For the story of the birth of Gothic architecture I can recommend a book called The Gothic Enterprise: A Guide to Understanding the Medieval Cathedral by Robert A. Scott. This book makes clear the religious, philosophical, military, political, diplomatic, and other ideological factors that motivated the creation of the Gothic style of architecture by Abbot Suger – head of the monastery at Saint Denis – in the 12th century. This was a very important church, as the kings and queens of France were buried here for centuries.

I knew all about the architecture, having taught it for so long, but one new thing I discovered was an icon painting of the saint, which intrigued me because it included representations of architecture in the two upper corners.

Saint Denis – the patron saint of Paris – was a bishop of Paris in the third century who was martyred around 250 A.D. on the hill of Montmartre, the highest point in the city.

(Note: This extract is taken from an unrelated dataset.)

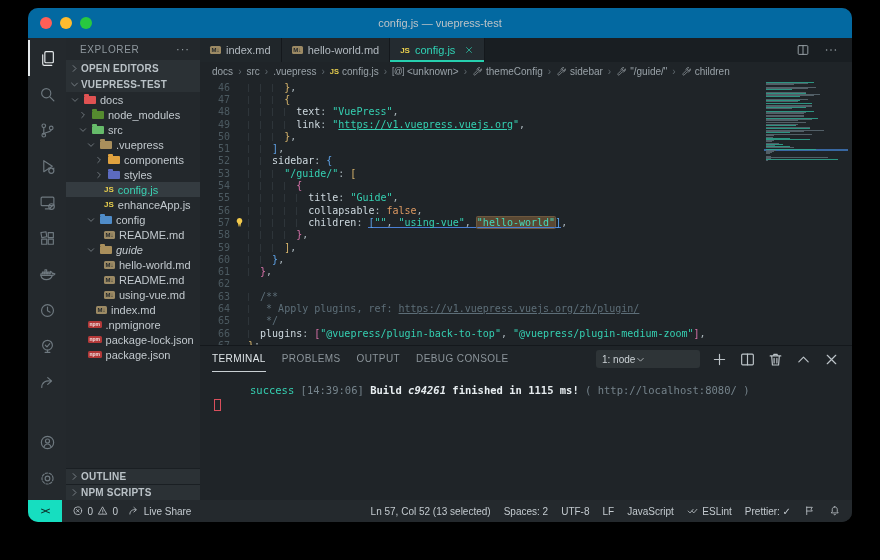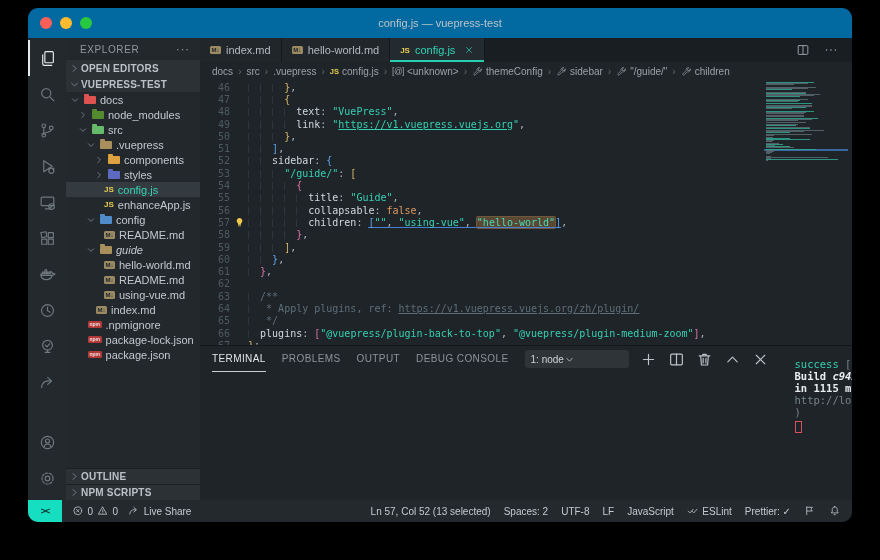"TERMINAL" .panel { flex-direction: row -> column }
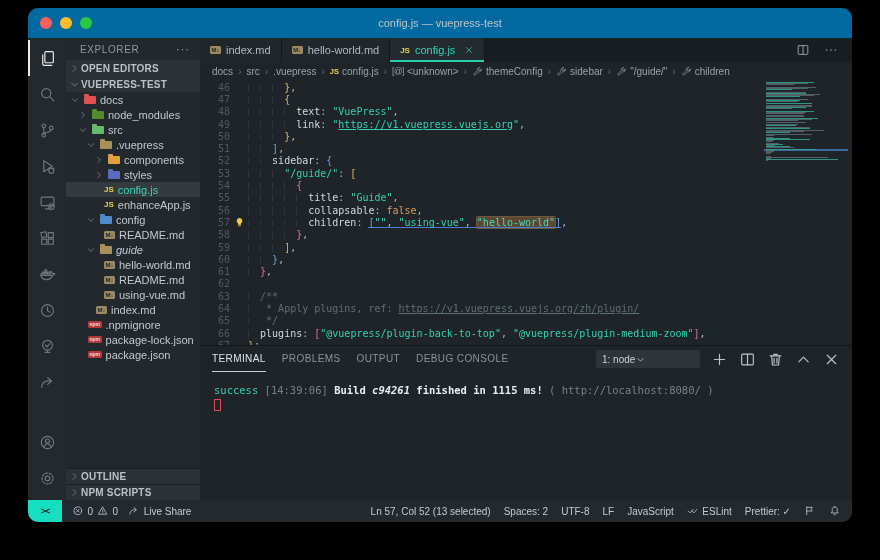"success" .tline .ok { margin-left: none -> 36px }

The Wikipedia entry provides a succinct narrative of his story:

Denis, having menaced the pagan priests by his many conversions, was executed by beheading on the highest hill in Paris (now Montmartre), which was likely to have been a druidic holy place. The martyrdom of Denis and his companions gave it its current name, which in Old French means ‘mountain of martyrs.’ According to the Golden Legend, after his head was chopped off, Denis picked it up and walked two miles, preaching a sermon the entire way. The site where he stopped preaching and actually died was made into a small shrine that developed into the Saint Denis Basilica, which became the burial place for the kings of France. Another account has his corpse being thrown in the Seine, but recovered and buried later that night by his converts.”

The Saint Denis legend, then, connects him with two points in Paris: Montmartre, where now stands the 19th-century Church of Sacre-Coeur, and the town of Saint Denis (now a Parisian suburb), where stands the church that bears his name. In this icon painting of the saint, notice two buildings in the two upper corners: Sacre-Couer and Saint-Denis. This panel intrigued me because it points out the significance of medieval church architecture not just as a gathering place for religious worship, but as an actual symbol of the person to whom it is dedicated. The depiction of these two structures is a shorthand way of communicating to worshippers the story of the saint’s martyrdom – and I have to admit I find it more tasteful than the usual iconographic representations of the saint carrying his own head!

One of the three tympana on the West Portal shows Denis and his three companions being led to their execution; behind the three chained prisoners you can see the city of Paris represented by a fortified city wall. Notice the non-naturalistic scale that allows buildings to be shown in contexts like these; I really admire the creativity of medieval sculptors.